La Repubblica Democratica del Congo è un Paese martoriato, grande i due terzi dell’Europa. Un’enormità che non immaginiamo. Dall’indipendenza dal Belgio ha subito una lunga serie di dittature e due guerre atroci, con 6 milioni di morti, passate alla storia come «guerre mondiali africane». È un Paese ricchissimo di materie prime, di oro, di stagno, di coltan, risorse che solleticano gli appetiti di altri Stati e fomentano la corruzione. È il luogo in cui un alto numero di bambini diventa soldato o lavoratore in miniera, invece di andare a scuola. In cui, secondo stime Onu, ci sono 4 milioni e 35 mila sfollati interni a causa della violenza. Una bomba umanitaria, scomparsa dagli occhi del mondo. L’ennesimo, terribile, black out.

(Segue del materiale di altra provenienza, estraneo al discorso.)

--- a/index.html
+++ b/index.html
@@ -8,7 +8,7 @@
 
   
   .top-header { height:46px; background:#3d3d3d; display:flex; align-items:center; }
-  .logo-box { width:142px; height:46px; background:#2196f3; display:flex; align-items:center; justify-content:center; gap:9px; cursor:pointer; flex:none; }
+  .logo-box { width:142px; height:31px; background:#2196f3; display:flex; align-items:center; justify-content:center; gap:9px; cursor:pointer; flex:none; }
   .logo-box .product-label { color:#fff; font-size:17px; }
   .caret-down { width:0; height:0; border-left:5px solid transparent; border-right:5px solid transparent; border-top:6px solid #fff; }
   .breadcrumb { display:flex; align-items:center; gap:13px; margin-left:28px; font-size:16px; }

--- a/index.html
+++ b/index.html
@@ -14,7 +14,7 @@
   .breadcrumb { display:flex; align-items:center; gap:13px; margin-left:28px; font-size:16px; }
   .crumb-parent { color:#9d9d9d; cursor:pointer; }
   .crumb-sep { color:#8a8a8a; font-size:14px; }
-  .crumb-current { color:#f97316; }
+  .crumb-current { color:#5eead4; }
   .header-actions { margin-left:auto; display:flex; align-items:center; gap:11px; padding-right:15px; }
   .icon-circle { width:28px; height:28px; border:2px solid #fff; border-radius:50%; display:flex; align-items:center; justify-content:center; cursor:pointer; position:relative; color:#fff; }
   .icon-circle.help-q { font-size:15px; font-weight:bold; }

Un’impresa quasi impossibile
In questo caos di bisogni, il prete e l’architetto che fanno? Decidono di aumentare i kilowatt, a dispetto di tutto. Che sia la luce! Per quanto piccola e fioca. «Per potenziare la produzione di corrente elettrica – racconta Angelo – dovevo aumentare la portata d’acqua. L’unico modo era fare una derivazione da un fiume vicino, il Luzira». Semplice a dirsi. Il tratto tra i due fiumi in cui ciò sembrava possibile era lungo 25 chilometri, in un territorio assai accidentato e senza mezzi adatti per sbancare rocce e superare avvallamenti. Par di vederli, Angelo e don Paolo, chini sulle carte, confortati da Google maps, visto che cartine ufficiali praticamente non ce ne sono. Come due Don Chisciotte o, meglio, due Davide contro Golia. «Ho imparato dalla mia vita – afferma don Paolo – che il lato oscuro del mondo è un’occasione offerta dalla Provvidenza. Una sfida da cogliere per uscire da te stesso ed entrare in relazione con l’altro».

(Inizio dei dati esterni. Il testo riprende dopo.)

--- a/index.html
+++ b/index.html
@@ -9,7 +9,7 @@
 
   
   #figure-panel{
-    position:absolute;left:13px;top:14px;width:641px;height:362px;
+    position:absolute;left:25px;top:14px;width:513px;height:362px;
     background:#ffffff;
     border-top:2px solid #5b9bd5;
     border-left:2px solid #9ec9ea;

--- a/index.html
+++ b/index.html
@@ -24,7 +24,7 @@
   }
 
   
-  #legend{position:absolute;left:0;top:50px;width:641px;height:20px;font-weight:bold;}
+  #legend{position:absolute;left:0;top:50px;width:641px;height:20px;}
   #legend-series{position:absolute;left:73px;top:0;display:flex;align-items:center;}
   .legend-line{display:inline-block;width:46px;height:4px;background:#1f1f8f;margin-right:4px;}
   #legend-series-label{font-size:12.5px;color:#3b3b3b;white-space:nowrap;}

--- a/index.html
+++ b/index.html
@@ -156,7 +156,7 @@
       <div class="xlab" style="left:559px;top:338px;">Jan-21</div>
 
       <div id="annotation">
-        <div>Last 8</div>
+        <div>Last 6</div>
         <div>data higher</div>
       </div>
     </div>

Angelo, ripresi i panni dell’architetto, prepara un progetto. Don Paolo lo presenta sotto l’egida della New Tabor Onlus, il suo gruppo di giovani sorto in seguito alla GMG di Sydney (2008), che lo affianca nelle sue incursioni nei mondi invisibili. Tutto pronto sulla carta. Il progetto ha dalla sua un piccolo gruzzolo messo da parte e il contributo locale, tradotto in ore di lavoro che dovrà essere assicurato dagli abitanti di Kalehe. Ma ciò che manca è una cifra consistente: 70 mila euro per i lavori, i materiali e i macchinari richiesti per la derivazione di 25 chilometri e per adeguare le infrastrutture esistenti. Vengono a Padova i due Davide, bussano alle porte di Caritas Antoniana e trascinano tutti voi, lettori del «Messaggero», nella folle impresa di dare luce agli assetati. Il progetto, infatti, viene finanziato totalmente e realizzato in tre tappe, da luglio a dicembre 2017.

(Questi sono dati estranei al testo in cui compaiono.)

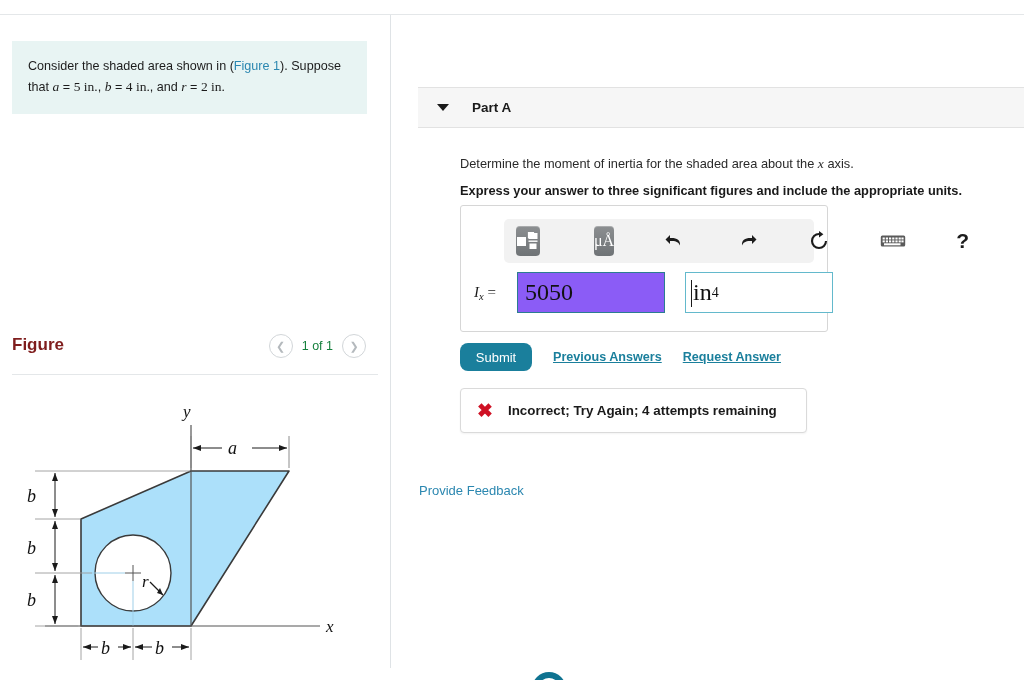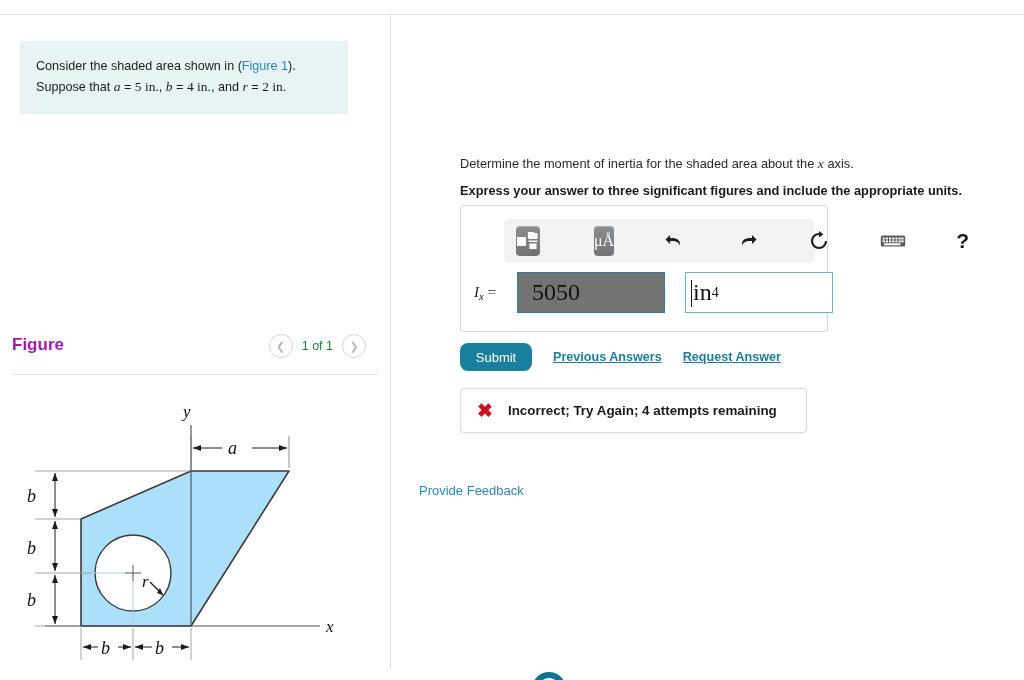--- a/index.html
+++ b/index.html
@@ -26,7 +26,7 @@
   .left-pane { position:absolute; left:0; top:15px; width:390px; height:653px; }
 
   .problem-statement {
-    position:absolute; left:20px; top:26px; width:328px;
+    position:absolute; left:12px; top:26px; width:355px;
     background:#e8f4f3;
     padding:15px 16px 16px 16px;
     font-size:12.6px; line-height:1.62; color:#1c1c1c;

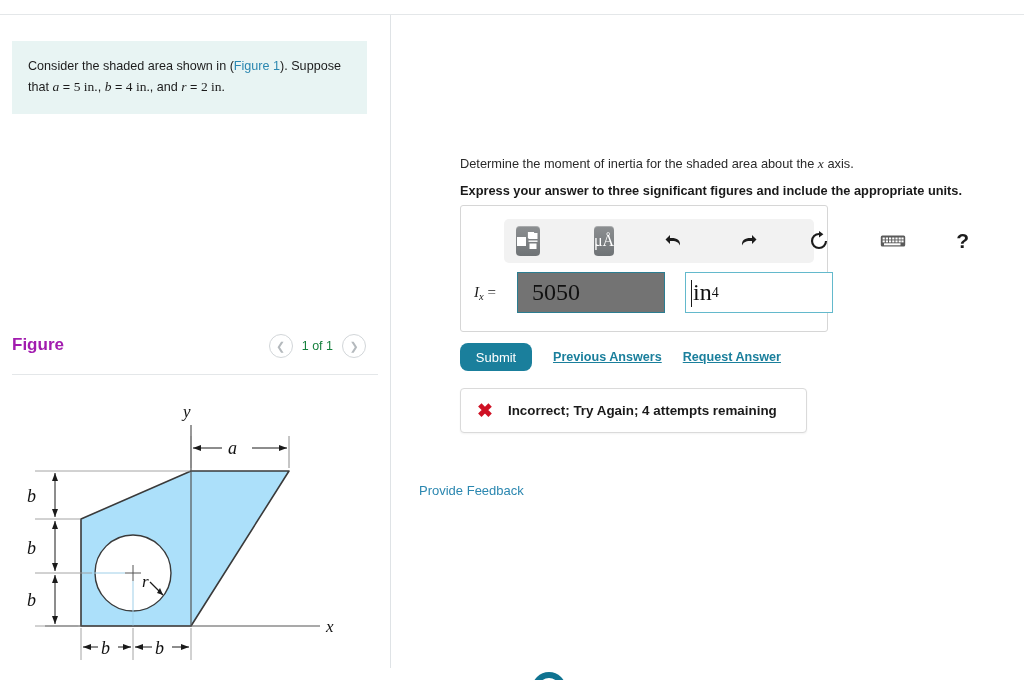--- a/index.html
+++ b/index.html
@@ -276,6 +276,10 @@
 
   <div class="right-pane">
 
+    <div class="part-header">
+      <div class="caret"></div>
+      <div class="part-label">Part A</div>
+    </div>
 
     <div class="question-text">
       <span>Determine the moment of inertia for the shaded area about the </span><span class="mathvar">x</span><span> axis.</span>

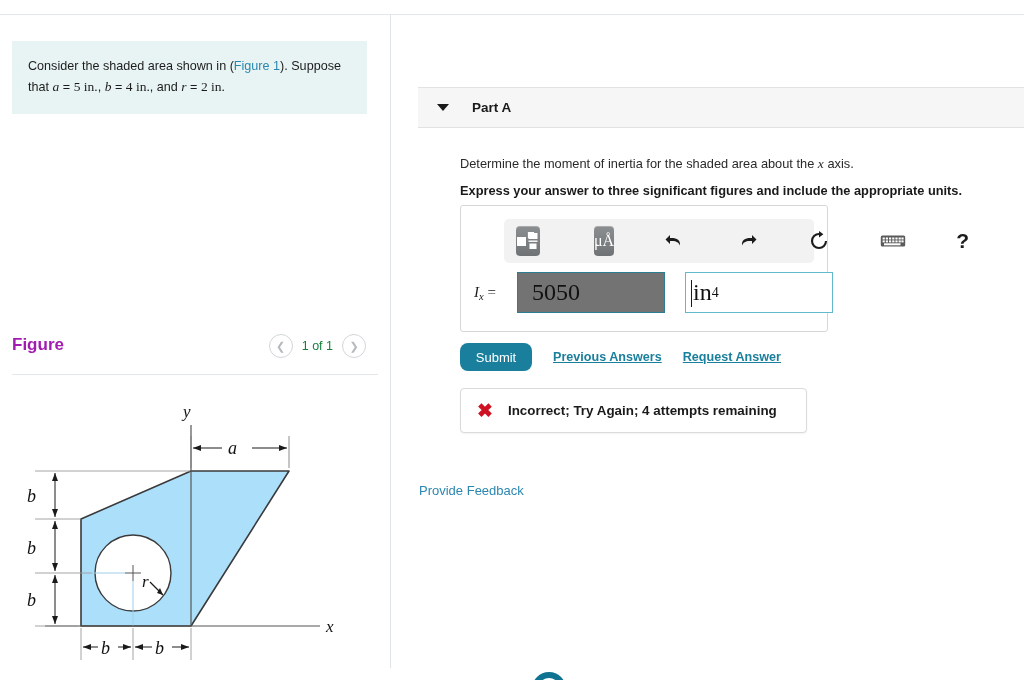--- a/index.html
+++ b/index.html
@@ -116,9 +116,9 @@
   .ix-label .sub { font-size:10.5px; vertical-align:-3px; font-style:italic; }
   .ans-input {
     width:148px; height:41px;
-    border:1px solid #2b7d91; background:#737373;
+    border:1px solid #2b7d91; background:#8b5cf6;
     font-family:"Liberation Serif", serif; font-size:24px;
-    color:#111; padding:0 14px; outline:none;
+    color:#111; padding:0 7px; outline:none;
     line-height:41px;
   }
   .unit-input {

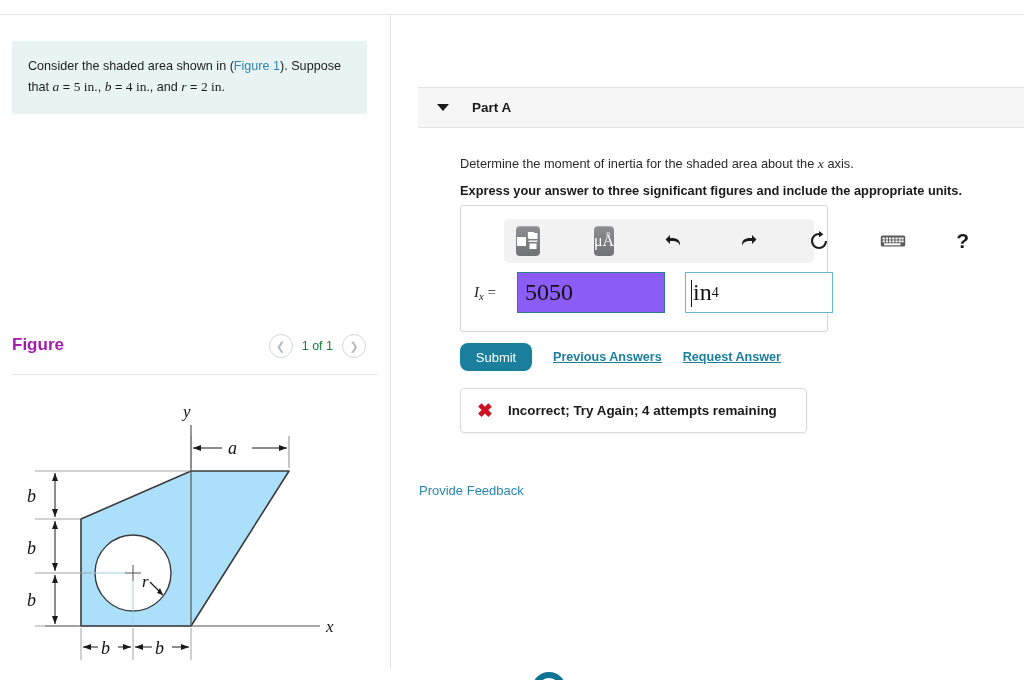--- a/index.html
+++ b/index.html
@@ -41,7 +41,7 @@
   }
   .figure-title {
     position:absolute; left:0; top:5px;
-    font-size:17px; font-weight:bold; color:#a21caf;
+    font-size:17px; font-weight:bold; color:#7f1d1d;
   }
   .fig-nav { position:absolute; right:12px; top:4px; display:flex; align-items:center; gap:9px; }
   .nav-circle {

E l’impresa riesce, a dispetto del buio. Oggi la turbina sul fiume Sangano produce 35 kw «ma nel tempo, con un ulteriore investimento, potremmo arrivare a 70» chiarisce Angelo, con un viso che emana gioia. E continua più pensoso: «Non so, forse ho cominciato tardi a restituire tutto quello che ho ricevuto dalla vita. Mi rendo conto che è un caso se sono nato dall’altra parte del mondo, ma oggi mi sento, come posso esprimerlo..., un uomo davvero realizzato».
Di sera la luce si accende a Kalehe. Una luce inattesa, sorprendente agli occhi dei suoi stessi abitanti. Una luce resa possibile dal lato oscuro che la Provvidenza ci ha messo davanti. E la notte, forse, fa un po’ meno paura.